● Directions for this task: From the entries below, copy every line that holds the word "ESPOSITO".

Front-end code edit data
Segment Open
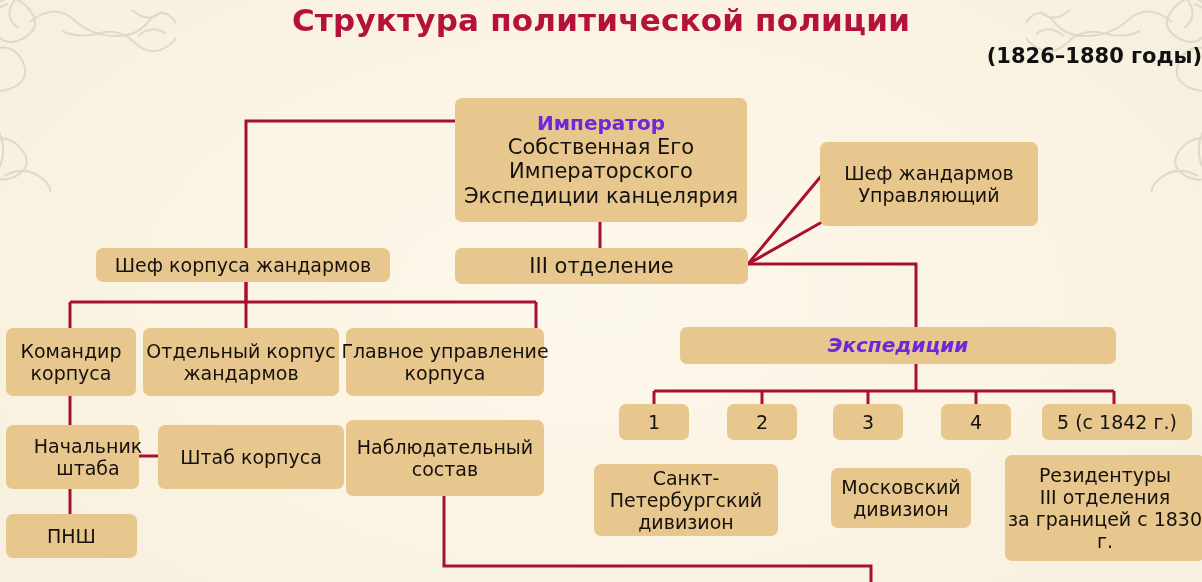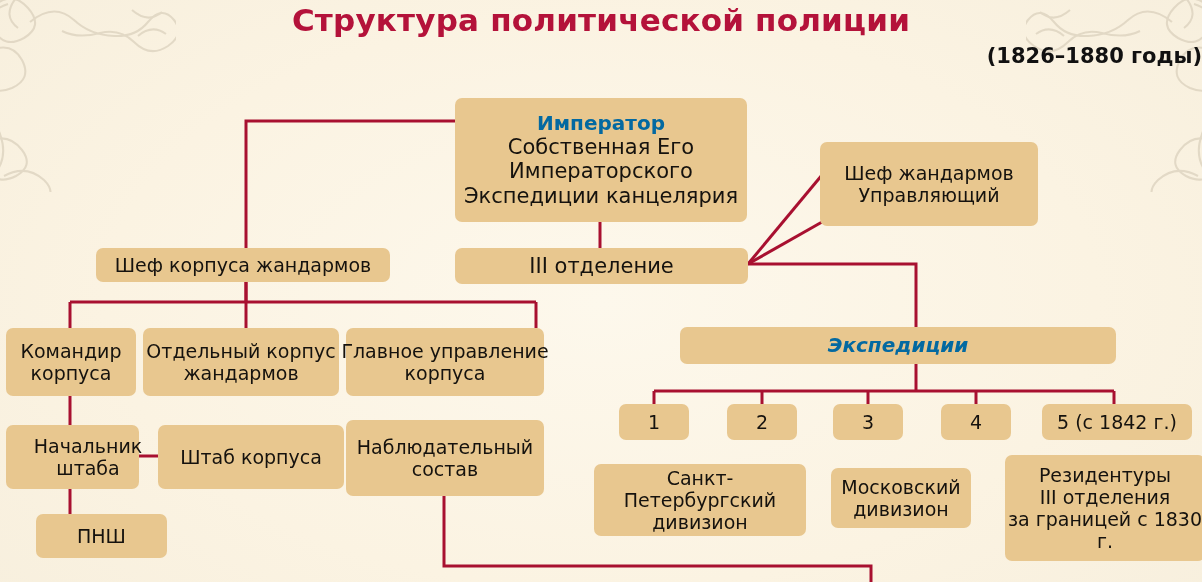--- a/index.html
+++ b/index.html
@@ -81,21 +81,21 @@
     text-align: center;
     color: #15120e;
     font-size: 19px;
     line-height: 1.16;
     padding: 3px 7px;
     z-index: 3;
   }
   .box .ln { display: block; white-space: nowrap; }
 
   .hdr-red {
-    color: #0369a1;
+    color: #6d28d9;
     font-weight: bold;
     font-size: 20px;
     display: block;
   }
   .box.accent { font-size: 21px; }
 </style>
 </head>
 <body>
 
 <div id="stage">
@@ -201,21 +201,21 @@
 
   <div class="box" style="left:6px; top:425px; width:133px; height:64px;padding-left:38px;">
     <span class="ln">Начальник</span>
     <span class="ln">штаба</span>
   </div>
 
   <div class="box" style="left:158px; top:425px; width:186px; height:64px;">
     <span class="ln">Штаб корпуса</span>
   </div>
 
-  <div class="box" style="left:6px; top:514px; width:131px; height:44px;margin-left:30px;">
+  <div class="box" style="left:6px; top:514px; width:131px; height:44px;">
     <span class="ln">ПНШ</span>
   </div>
 
   <div class="box" style="left:346px; top:420px; width:198px; height:76px;">
     <span class="ln">Наблюдательный</span>
     <span class="ln">состав</span>
   </div>
 
   <div class="box accent" style="left:680px; top:327px; width:436px; height:37px;font-style:italic;">
     <span class="hdr-red">Экспедиции</span>
@@ -230,21 +230,21 @@
   <div class="box" style="left:833px; top:404px; width:70px; height:36px;">
     <span class="ln">3</span>
   </div>
   <div class="box" style="left:941px; top:404px; width:70px; height:36px;">
     <span class="ln">4</span>
   </div>
   <div class="box" style="left:1042px; top:404px; width:150px; height:36px;">
     <span class="ln">5 (с 1842 г.)</span>
   </div>
 
-  <div class="box" style="left:594px; top:464px; width:212px; height:72px;">
+  <div class="box" style="left:594px; top:464px; width:184px; height:72px;">
     <span class="ln">Санкт-</span>
     <span class="ln">Петербургский</span>
     <span class="ln">дивизион</span>
   </div>
 
   <div class="box" style="left:831px; top:468px; width:140px; height:60px;">
     <span class="ln">Московский</span>
     <span class="ln">дивизион</span>
   </div>
 

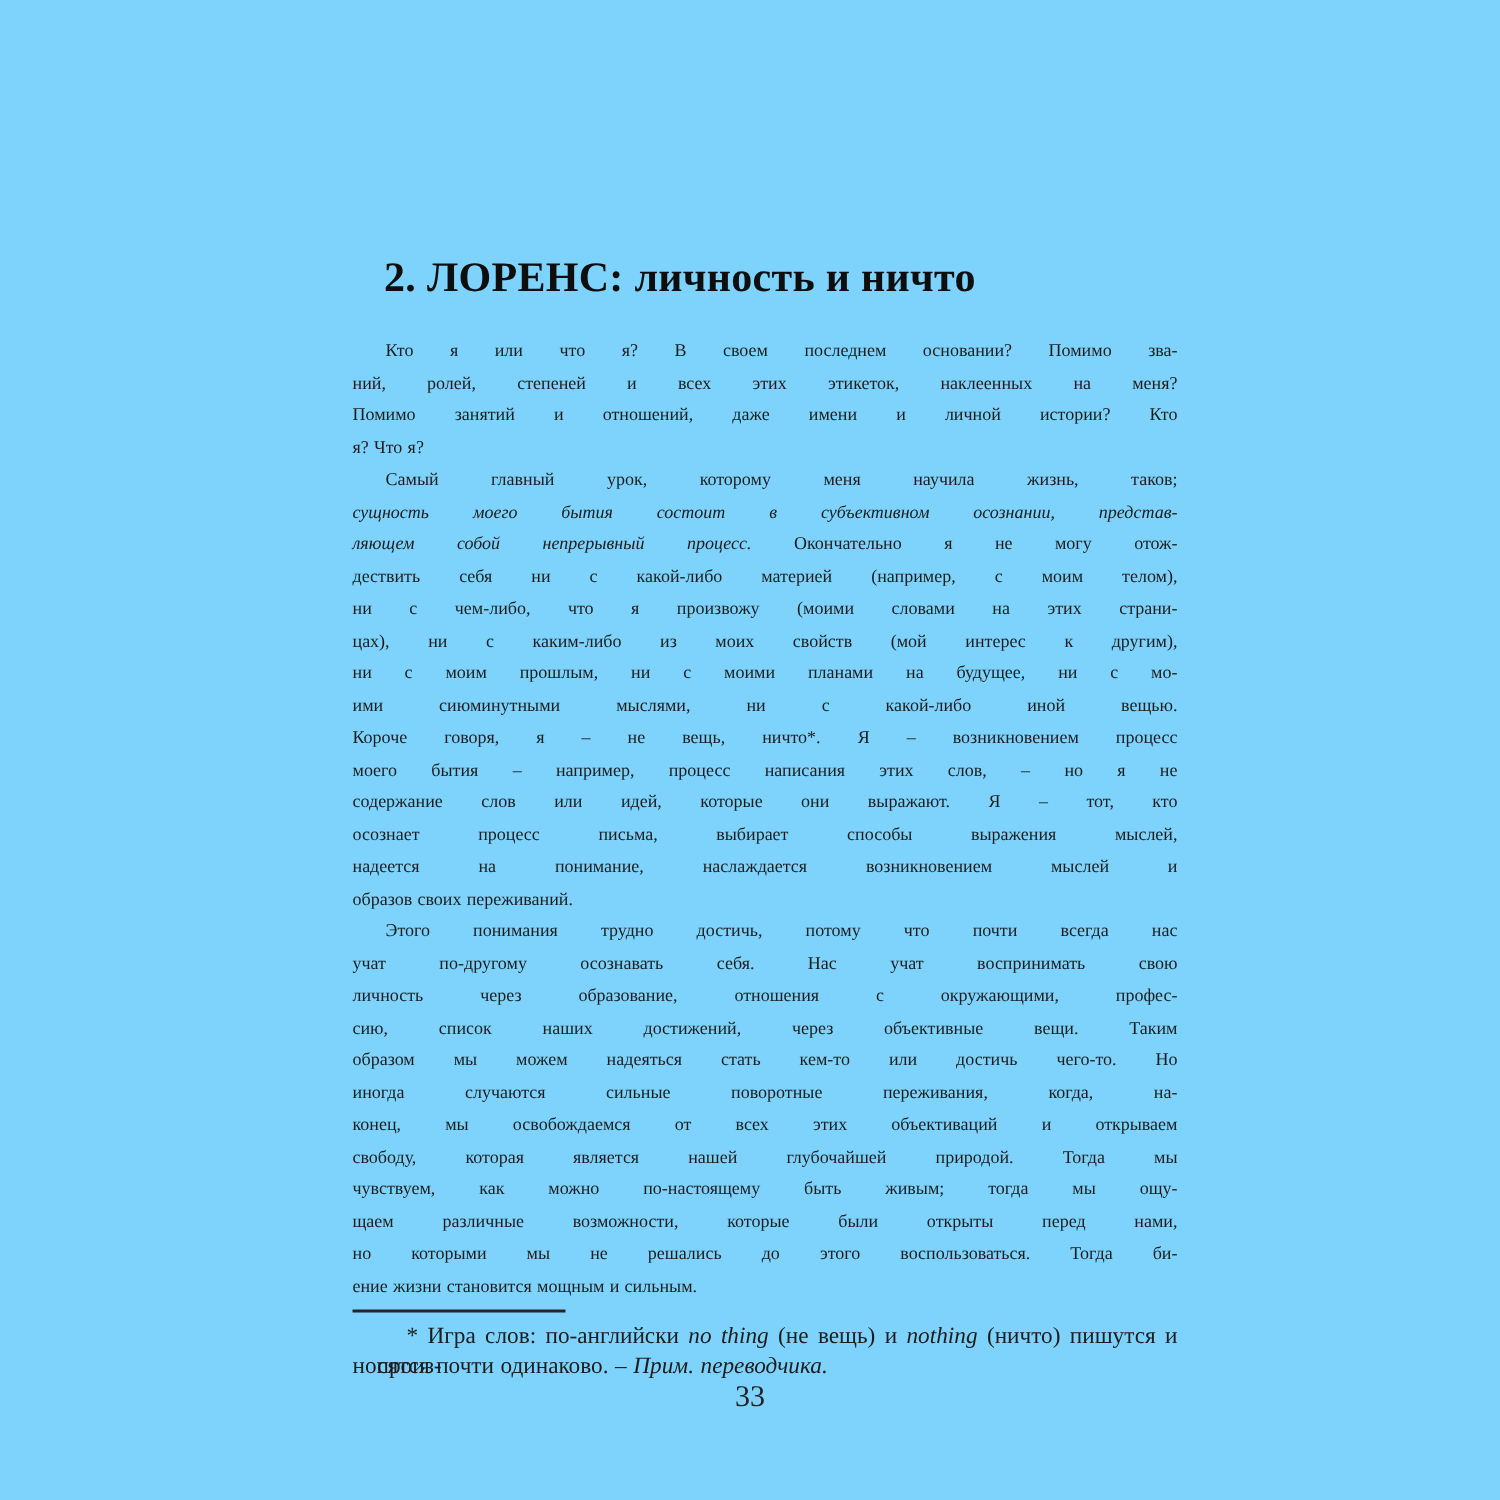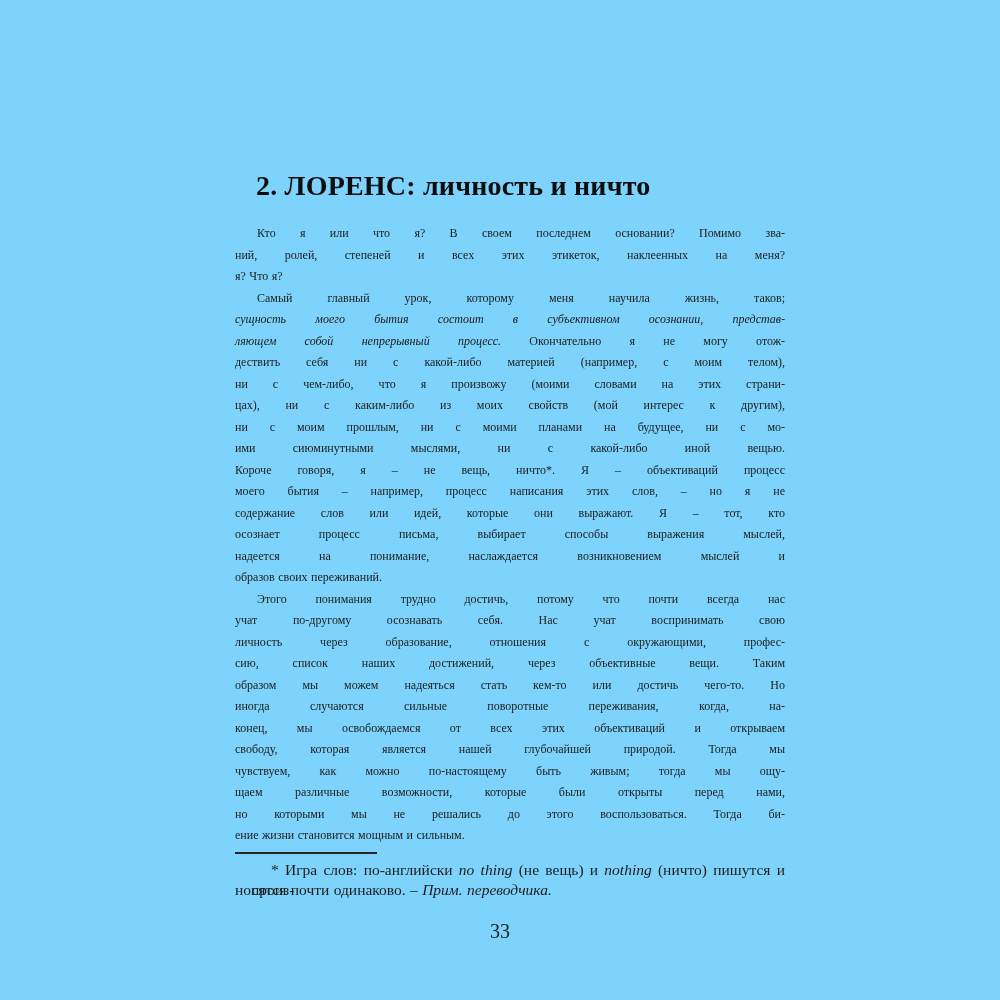--- a/index.html
+++ b/index.html
@@ -79,30 +79,31 @@
 </style>
 </head>
 <body>
 
 <div class="book-page">
   <div class="content">
     <h1 class="chapter-title">2. ЛОРЕНС: личность и ничто</h1>
     <div class="body-text">
         <div class="bline first"><span>Кто я или что я? В своем последнем основании? Помимо зва-</span></div>
         <div class="bline"><span>ний, ролей, степеней и всех этих этикеток, наклеенных на меня?</span></div>
+        <div class="bline"><span>Помимо занятий и отношений, даже имени и личной истории? Кто</span></div>
         <div class="bline last"><span>я? Что я?</span></div>
         <div class="bline first"><span>Самый главный урок, которому меня научила жизнь, таков;</span></div>
         <div class="bline"><span class="it">сущность моего бытия состоит в субъективном осознании, представ-</span></div>
         <div class="bline"><span class="it">ляющем собой непрерывный процесс.</span><span> Окончательно я не могу отож-</span></div>
         <div class="bline"><span>дествить себя ни с какой-либо материей (например, с моим телом),</span></div>
         <div class="bline"><span>ни с чем-либо, что я произвожу (моими словами на этих страни-</span></div>
         <div class="bline"><span>цах), ни с каким-либо из моих свойств (мой интерес к другим),</span></div>
         <div class="bline"><span>ни с моим прошлым, ни с моими планами на будущее, ни с мо-</span></div>
         <div class="bline"><span>ими сиюминутными мыслями, ни с какой-либо иной вещью.</span></div>
-        <div class="bline"><span>Короче говоря, я – не вещь, ничто*. Я – объективаций процесс</span></div>
+        <div class="bline"><span>Короче говоря, я – не вещь, ничто*. Я – возникновением процесс</span></div>
         <div class="bline"><span>моего бытия – например, процесс написания этих слов, – но я не</span></div>
         <div class="bline"><span>содержание слов или идей, которые они выражают. Я – тот, кто</span></div>
         <div class="bline"><span>осознает процесс письма, выбирает способы выражения мыслей,</span></div>
         <div class="bline"><span>надеется на понимание, наслаждается возникновением мыслей и</span></div>
         <div class="bline last"><span>образов своих переживаний.</span></div>
         <div class="bline first"><span>Этого понимания трудно достичь, потому что почти всегда нас</span></div>
         <div class="bline"><span>учат по-другому осознавать себя. Нас учат воспринимать свою</span></div>
         <div class="bline"><span>личность через образование, отношения с окружающими, профес-</span></div>
         <div class="bline"><span>сию, список наших достижений, через объективные вещи. Таким</span></div>
         <div class="bline"><span>образом мы можем надеяться стать кем-то или достичь чего-то. Но</span></div>

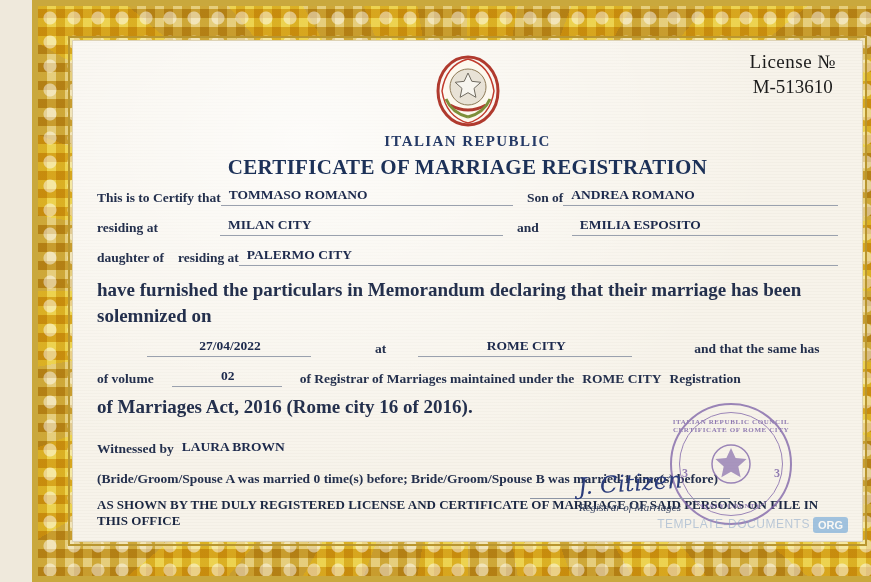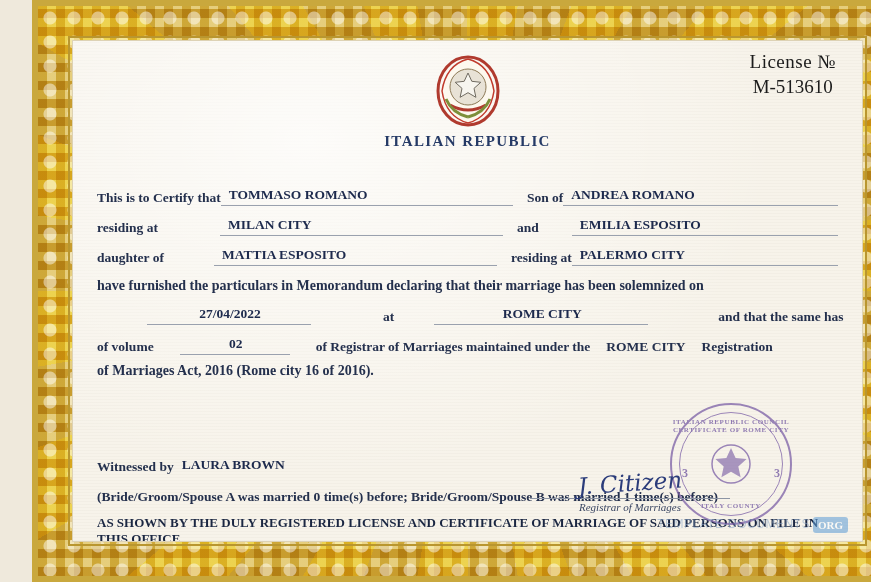--- a/index.html
+++ b/index.html
@@ -74,25 +74,25 @@
   }
   .row{display:flex;align-items:flex-end;margin-bottom:11px;}
   .lbl{white-space:nowrap;}
   .fill{
     flex:1;border-bottom:1px solid #9aa1ae;
     color:#1d2a4d;font-weight:bold;padding:0 6px 1px 8px;
     min-height:17px;font-size:13.5px;
   }
   .fill.short{flex:none;}
   .gap{width:14px;flex:none;}
-  .para{margin:2px 0 10px 0;font-size:14px;line-height:1.35;}
-  .inline-row{display:flex;align-items:flex-end;margin-bottom:11px;gap:8px;}
+  .para{margin:2px 0 10px 0;font-size:19px;line-height:1.35;}
+  .inline-row{display:flex;align-items:flex-end;margin-bottom:11px;gap:0;}
   .txt{white-space:nowrap;padding:0 4px 0 4px;}
   
-  .witness-block{position:absolute;left:24px;right:24px;top:416px;color:#24304d;font-weight:bold;font-size:13.5px;}
+  .witness-block{position:absolute;left:24px;right:24px;top:398px;color:#24304d;font-weight:bold;font-size:13.5px;}
   .witness-row{display:flex;align-items:flex-end;margin-bottom:14px;}
   .married-line{margin-bottom:10px;}
   .shown-line{font-size:13px;color:#1b2742;}
   .sign-area{position:absolute;right:132px;bottom:28px;text-align:center;}
   .sig{
     font-family:"DejaVu Serif", serif;font-style:italic;font-size:23px;color:#2b3c7a;
     transform:rotate(-4deg);
   }
   .sig-line{border-top:1px solid #8d95a4;width:200px;margin:2px auto 0;}
   .sig-cap{font-size:11px;color:#3a4663;font-style:italic;margin-top:2px;}
@@ -114,21 +114,21 @@
   .seal-bot{bottom:13px;}
   .seal-l{position:absolute;left:10px;top:52%;font-size:12px;font-weight:bold;}
   .seal-r{position:absolute;right:10px;top:52%;font-size:12px;font-weight:bold;}
   
   .watermark{
     position:absolute;right:14px;bottom:8px;display:flex;align-items:flex-start;gap:3px;
     opacity:.55;
   }
   .wm-text{font-family:"Liberation Sans",sans-serif;font-size:12px;color:#8aa6c8;letter-spacing:.5px;}
   .wm-badge{
-    font-family:Liberation Serif, serif;font-size:11px;font-weight:bold;color:#fff;
+    font-family:Liberation Sans, sans-serif;font-size:11px;font-weight:bold;color:#fff;
     background:#5b9bd5;border-radius:3px;padding:2px 5px;
   }
 </style>
 </head>
 <body>
 
 <div class="page">
 
   <div class="border-outer"></div>
   <div class="border-guilloche"></div>
@@ -149,20 +149,21 @@
         <circle cx="36" cy="40" r="18" fill="#e8e2d6" stroke="#8d7a57" stroke-width="1"></circle>
         <path d="M36 26 l3.8 8.3 9 1 -6.8 6.1 1.9 8.9 -7.9 -4.6 -7.9 4.6 1.9 -8.9 -6.8 -6.1 9 -1 z" fill="#f7f5ef" stroke="#6f6a60" stroke-width="1"></path>
         <path d="M18 58 q18 10 36 0" fill="none" stroke="#b03a2e" stroke-width="3"></path>
         <path d="M14 52 q6 14 22 18" fill="none" stroke="#7d8f3a" stroke-width="3"></path>
         <path d="M58 52 q-6 14 -22 18" fill="none" stroke="#7d8f3a" stroke-width="3"></path>
       </svg>
     </div>
 
     <div class="titles">
       <div class="t1">ITALIAN REPUBLIC</div>
+      <div class="t2">CERTIFICATE OF MARRIAGE REGISTRATION</div>
     </div>
 
     <div class="body">
 
       <div class="row">
         <span class="lbl">This is to Certify that</span>
         <span class="fill" style="flex:1.6">TOMMASO ROMANO</span>
         <span class="gap"></span>
         <span class="lbl">Son of</span>
         <span class="fill" style="flex:1.5">ANDREA ROMANO</span>
@@ -171,21 +172,20 @@
       <div class="row">
         <span class="lbl">residing at</span>
         <span class="fill" style="flex:1.6;margin-left:62px">MILAN CITY</span>
         <span class="gap"></span>
         <span class="lbl">and</span>
         <span class="fill" style="flex:1.5;margin-left:33px">EMILIA ESPOSITO</span>
       </div>
 
       <div class="row">
         <span class="lbl">daughter of</span>
-        <span class="fill" style="flex:1.6;margin-left:50px">MATTIA ESPOSITO</span>
         <span class="gap"></span>
         <span class="lbl">residing at</span>
         <span class="fill" style="flex:1.5">PALERMO CITY</span>
       </div>
 
       <div class="para">have furnished the particulars in Memorandum declaring that their marriage has been solemnized on</div>
 
       <div class="inline-row">
         <span class="fill short" style="width:150px;margin-left:50px;text-align:center">27/04/2022</span>
         <span class="txt" style="margin-left:60px">at</span>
Segment Closed
● Response area:
         <span class="fill" style="flex:1.5;margin-left:33px">EMILIA ESPOSITO</span>
-        <span class="fill" style="flex:1.6;margin-left:50px">MATTIA ESPOSITO</span>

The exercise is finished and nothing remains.